● **What to do**:
Every record gets copied exactly, and no picture goes with it.

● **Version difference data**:
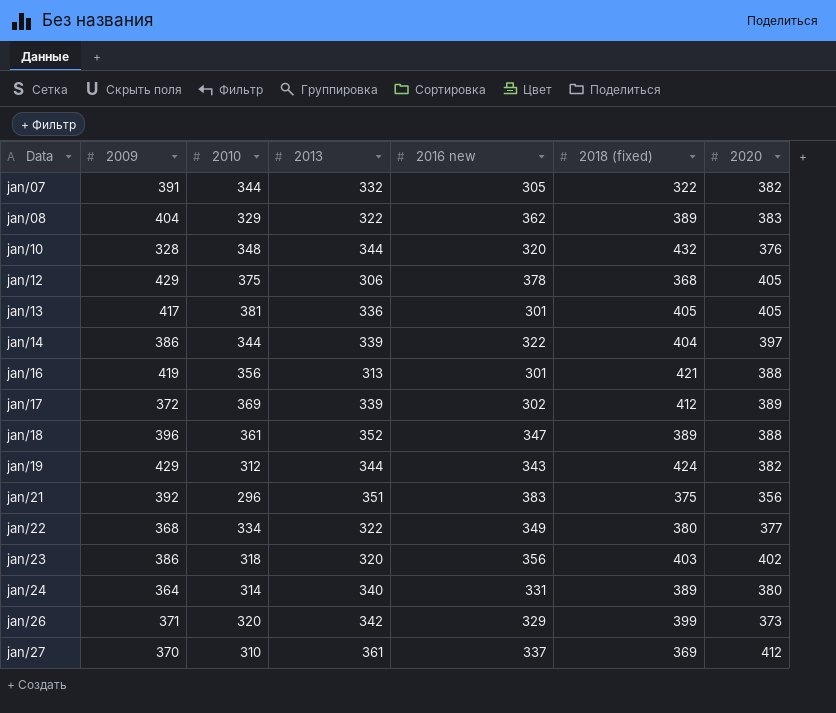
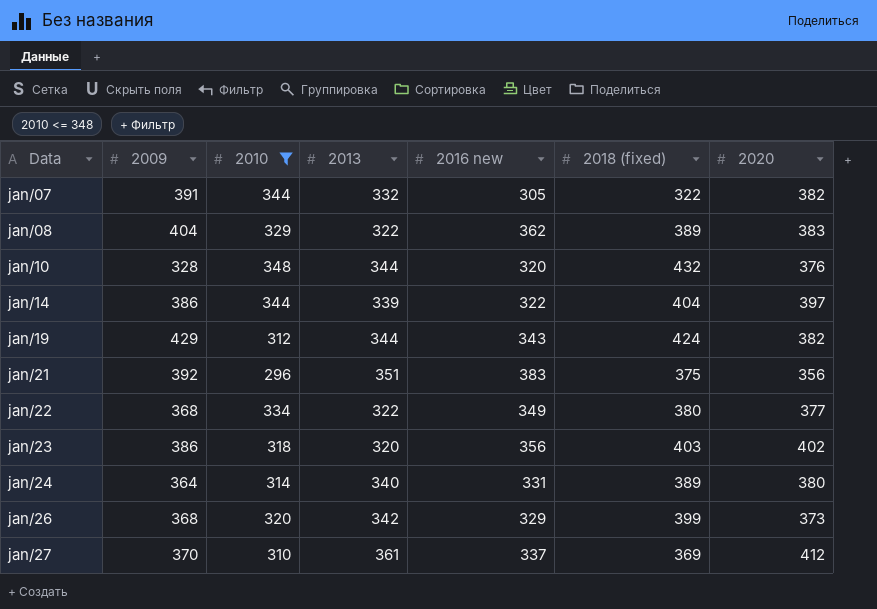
filter: none -> 2010 <= 348
jan/26 | 2009: 371 -> 368

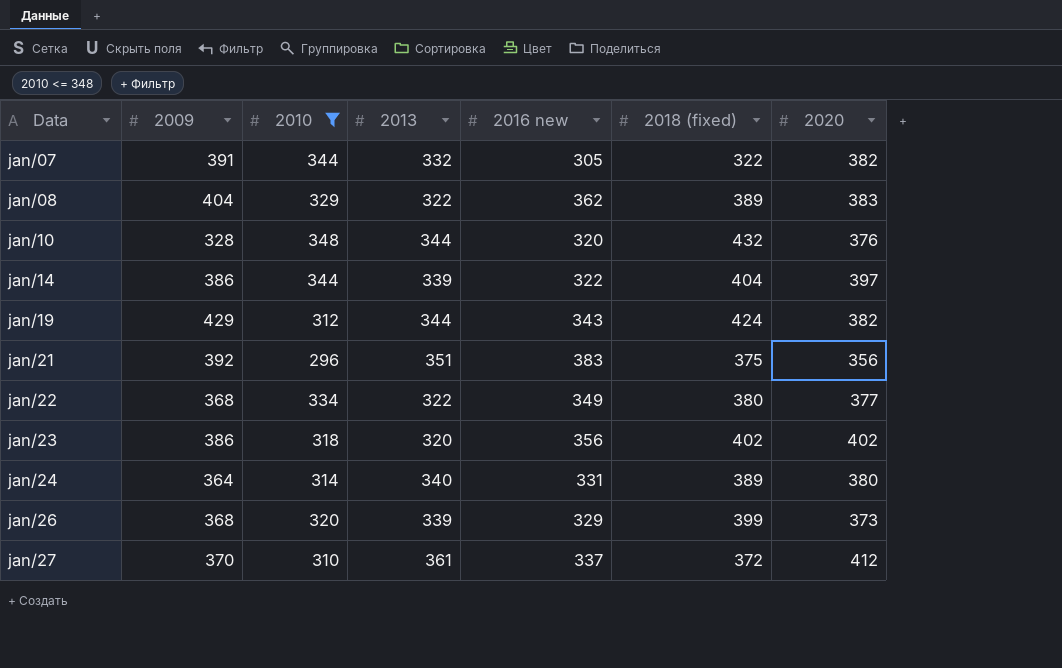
jan/23 | 2018 (fixed): 403 -> 402
jan/26 | 2013: 342 -> 339
jan/27 | 2018 (fixed): 369 -> 372

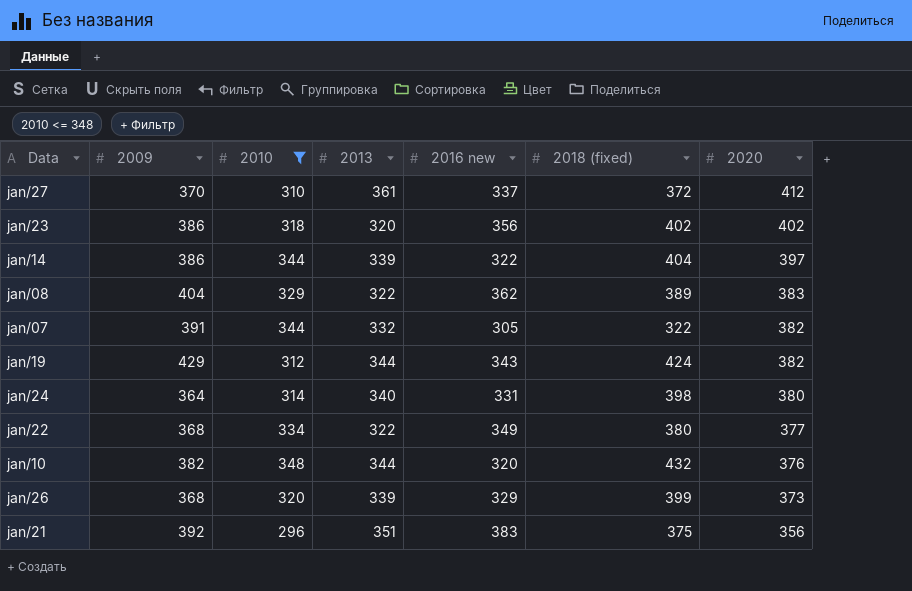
row order: Data ascending -> 2020 descending
jan/24 | 2018 (fixed): 389 -> 398
jan/10 | 2009: 328 -> 382

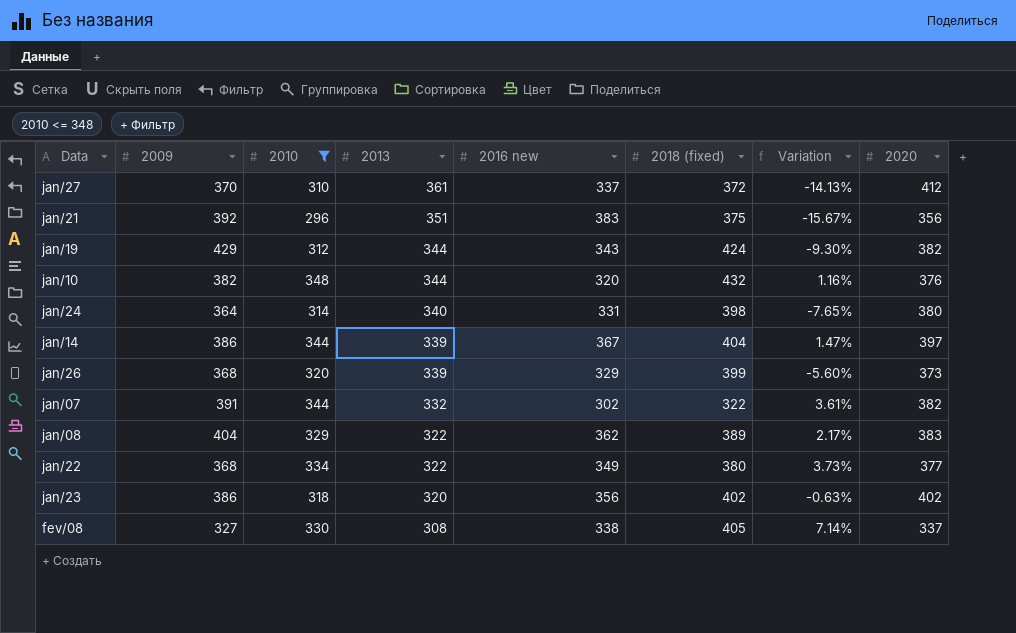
row order: 2020 descending -> 2013 descending
column Variation | formula: none -> ([2010] - [2013]) / [2013]
jan/14 | 2016 new: 322 -> 367
jan/07 | 2016 new: 305 -> 302
row fev/08: none -> 327 | 330 | 308 | 338 | 405 | 7.14% | 337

● **Solution**:
filter: none -> 2010 <= 348
jan/26 | 2009: 371 -> 368

jan/23 | 2018 (fixed): 403 -> 402
jan/26 | 2013: 342 -> 339
jan/27 | 2018 (fixed): 369 -> 372

row order: Data ascending -> 2020 descending
jan/24 | 2018 (fixed): 389 -> 398
jan/10 | 2009: 328 -> 382

row order: 2020 descending -> 2013 descending
column Variation | formula: none -> ([2010] - [2013]) / [2013]
jan/14 | 2016 new: 322 -> 367
jan/07 | 2016 new: 305 -> 302
row fev/08: none -> 327 | 330 | 308 | 338 | 405 | 7.14% | 337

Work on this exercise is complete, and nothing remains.